[Prompt]: Copy each line containing the word "center" from the records that follow, please.

[Items from a dataset]
- - - - -

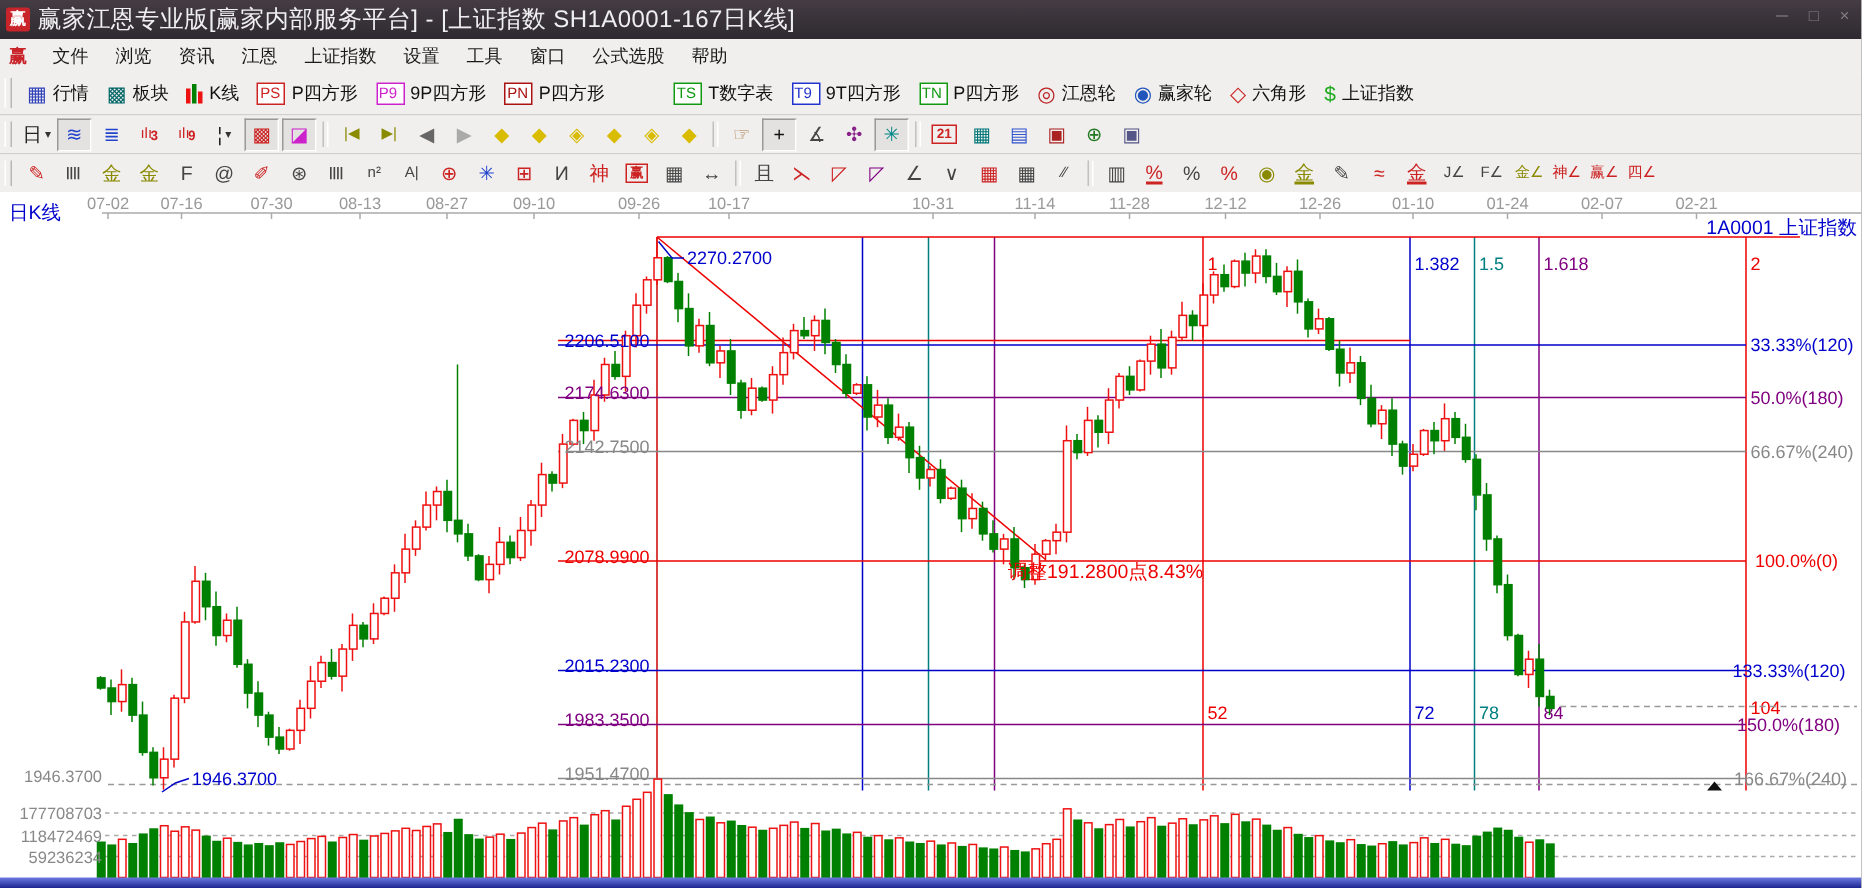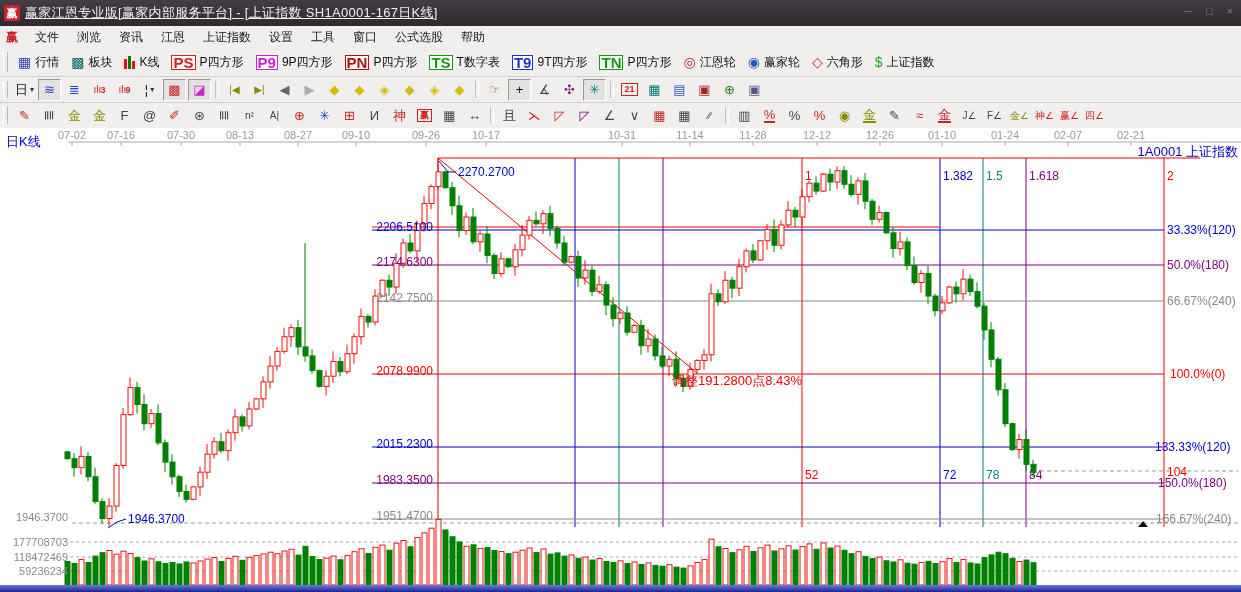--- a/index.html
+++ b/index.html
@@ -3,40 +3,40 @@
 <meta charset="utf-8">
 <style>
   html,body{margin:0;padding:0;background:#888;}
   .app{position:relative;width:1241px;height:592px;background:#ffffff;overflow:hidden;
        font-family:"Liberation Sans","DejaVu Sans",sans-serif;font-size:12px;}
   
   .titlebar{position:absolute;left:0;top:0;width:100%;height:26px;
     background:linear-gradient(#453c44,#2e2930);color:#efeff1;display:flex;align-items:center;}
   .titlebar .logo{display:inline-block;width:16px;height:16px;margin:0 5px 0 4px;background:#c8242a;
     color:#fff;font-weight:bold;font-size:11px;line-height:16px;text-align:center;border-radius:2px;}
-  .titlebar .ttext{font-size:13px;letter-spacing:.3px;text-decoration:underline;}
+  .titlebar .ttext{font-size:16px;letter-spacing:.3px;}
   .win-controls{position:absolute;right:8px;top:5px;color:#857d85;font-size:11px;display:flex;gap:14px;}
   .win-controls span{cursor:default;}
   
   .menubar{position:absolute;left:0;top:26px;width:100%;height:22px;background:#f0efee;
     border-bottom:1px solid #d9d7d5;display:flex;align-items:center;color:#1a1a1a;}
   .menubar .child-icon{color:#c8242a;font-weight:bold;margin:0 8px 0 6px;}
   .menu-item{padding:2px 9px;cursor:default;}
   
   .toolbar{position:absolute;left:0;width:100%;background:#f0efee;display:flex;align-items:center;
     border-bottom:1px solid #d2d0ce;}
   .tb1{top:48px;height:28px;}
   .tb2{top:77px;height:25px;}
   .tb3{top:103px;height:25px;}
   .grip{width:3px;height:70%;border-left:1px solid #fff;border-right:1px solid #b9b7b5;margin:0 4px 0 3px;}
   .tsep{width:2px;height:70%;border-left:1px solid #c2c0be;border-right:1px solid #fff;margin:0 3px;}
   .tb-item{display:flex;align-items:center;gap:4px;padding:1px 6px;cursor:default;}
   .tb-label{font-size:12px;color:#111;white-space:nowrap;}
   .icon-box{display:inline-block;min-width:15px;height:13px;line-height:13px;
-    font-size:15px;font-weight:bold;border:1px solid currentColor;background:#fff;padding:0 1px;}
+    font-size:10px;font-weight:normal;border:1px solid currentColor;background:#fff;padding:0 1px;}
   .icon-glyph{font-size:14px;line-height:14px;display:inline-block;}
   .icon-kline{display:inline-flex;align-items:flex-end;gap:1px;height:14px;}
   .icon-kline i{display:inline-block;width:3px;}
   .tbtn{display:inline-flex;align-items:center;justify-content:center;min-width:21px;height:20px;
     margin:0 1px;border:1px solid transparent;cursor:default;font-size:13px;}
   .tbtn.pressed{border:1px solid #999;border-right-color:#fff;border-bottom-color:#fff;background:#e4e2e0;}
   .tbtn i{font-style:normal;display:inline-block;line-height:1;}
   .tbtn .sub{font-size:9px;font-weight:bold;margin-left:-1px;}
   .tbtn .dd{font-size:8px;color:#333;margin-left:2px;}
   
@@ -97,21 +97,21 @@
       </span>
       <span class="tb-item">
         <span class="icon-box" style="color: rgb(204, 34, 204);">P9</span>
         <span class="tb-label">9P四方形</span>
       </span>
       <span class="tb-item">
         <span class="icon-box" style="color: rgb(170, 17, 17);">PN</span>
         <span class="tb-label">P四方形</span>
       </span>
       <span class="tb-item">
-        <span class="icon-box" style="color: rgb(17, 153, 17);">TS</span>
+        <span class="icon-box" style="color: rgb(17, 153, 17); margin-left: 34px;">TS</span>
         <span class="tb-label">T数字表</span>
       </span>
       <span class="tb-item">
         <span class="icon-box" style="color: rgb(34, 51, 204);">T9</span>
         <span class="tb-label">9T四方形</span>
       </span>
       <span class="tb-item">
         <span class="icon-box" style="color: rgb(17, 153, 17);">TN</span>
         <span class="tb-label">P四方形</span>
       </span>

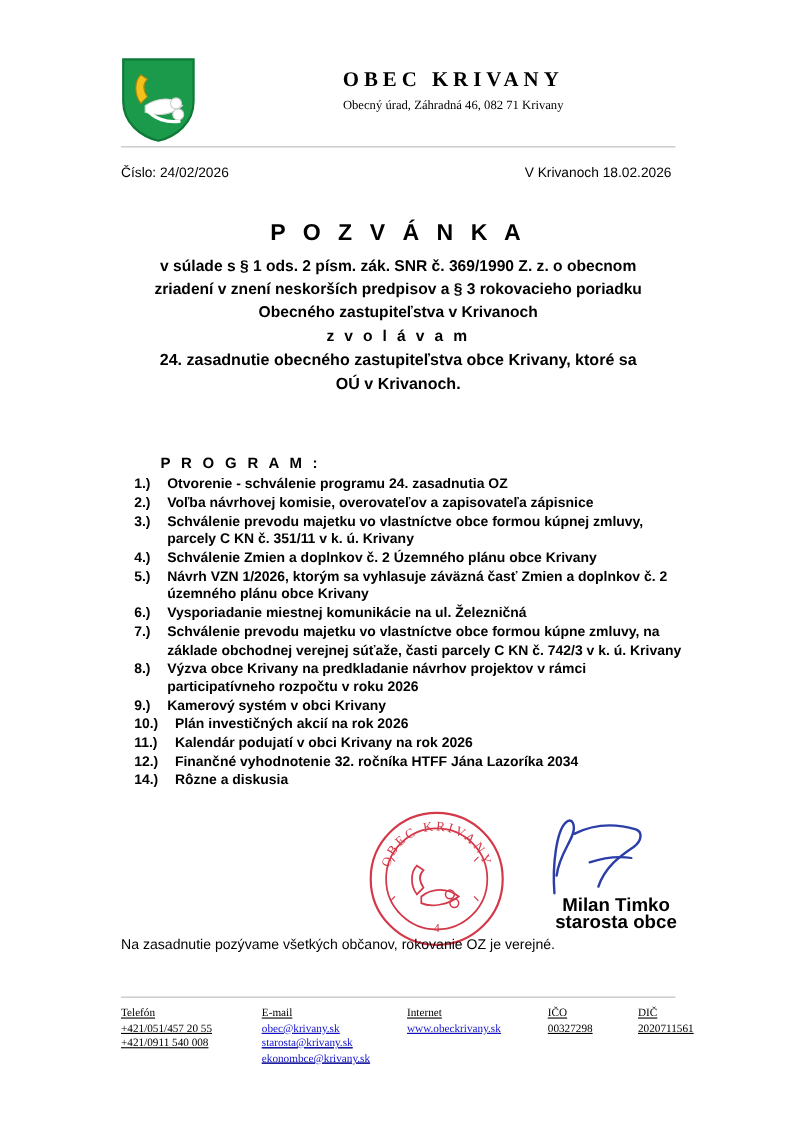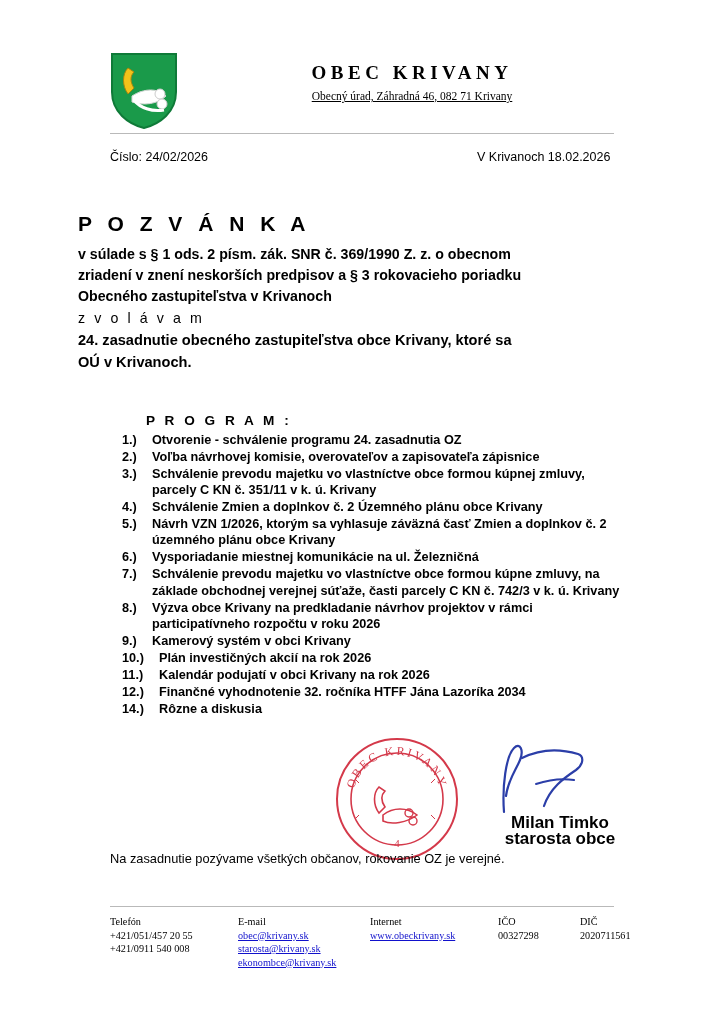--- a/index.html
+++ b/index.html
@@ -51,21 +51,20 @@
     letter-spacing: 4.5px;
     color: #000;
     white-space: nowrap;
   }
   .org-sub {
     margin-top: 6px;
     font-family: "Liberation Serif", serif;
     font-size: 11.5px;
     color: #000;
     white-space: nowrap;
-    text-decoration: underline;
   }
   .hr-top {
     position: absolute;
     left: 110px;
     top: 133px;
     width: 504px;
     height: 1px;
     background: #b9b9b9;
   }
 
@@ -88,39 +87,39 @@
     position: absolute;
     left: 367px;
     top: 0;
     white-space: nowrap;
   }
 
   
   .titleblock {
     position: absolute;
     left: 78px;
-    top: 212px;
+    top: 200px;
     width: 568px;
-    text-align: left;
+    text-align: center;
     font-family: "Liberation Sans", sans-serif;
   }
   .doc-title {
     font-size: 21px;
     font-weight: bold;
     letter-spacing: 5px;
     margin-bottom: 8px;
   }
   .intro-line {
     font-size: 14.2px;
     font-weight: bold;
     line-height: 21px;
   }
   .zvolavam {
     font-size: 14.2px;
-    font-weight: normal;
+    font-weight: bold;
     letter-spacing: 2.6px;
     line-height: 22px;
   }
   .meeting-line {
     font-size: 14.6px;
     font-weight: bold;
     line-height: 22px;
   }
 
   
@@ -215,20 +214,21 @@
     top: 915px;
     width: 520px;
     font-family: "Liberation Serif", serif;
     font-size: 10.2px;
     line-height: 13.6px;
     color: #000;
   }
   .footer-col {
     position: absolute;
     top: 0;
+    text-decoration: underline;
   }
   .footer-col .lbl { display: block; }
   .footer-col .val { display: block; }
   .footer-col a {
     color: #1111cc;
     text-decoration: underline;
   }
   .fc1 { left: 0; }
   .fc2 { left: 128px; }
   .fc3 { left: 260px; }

- - - - -

[Answer for the task]:
     background:linear-gradient(#453c44,#2e2930);color:#efeff1;display:flex;align-items:center;}
     color:#fff;font-weight:bold;font-size:11px;line-height:16px;text-align:center;border-radius:2px;}
     border-bottom:1px solid #d9d7d5;display:flex;align-items:center;color:#1a1a1a;}
   .toolbar{position:absolute;left:0;width:100%;background:#f0efee;display:flex;align-items:center;
   .tb-item{display:flex;align-items:center;gap:4px;padding:1px 6px;cursor:default;}
   .tbtn{display:inline-flex;align-items:center;justify-content:center;min-width:21px;height:20px;
+    text-align: center;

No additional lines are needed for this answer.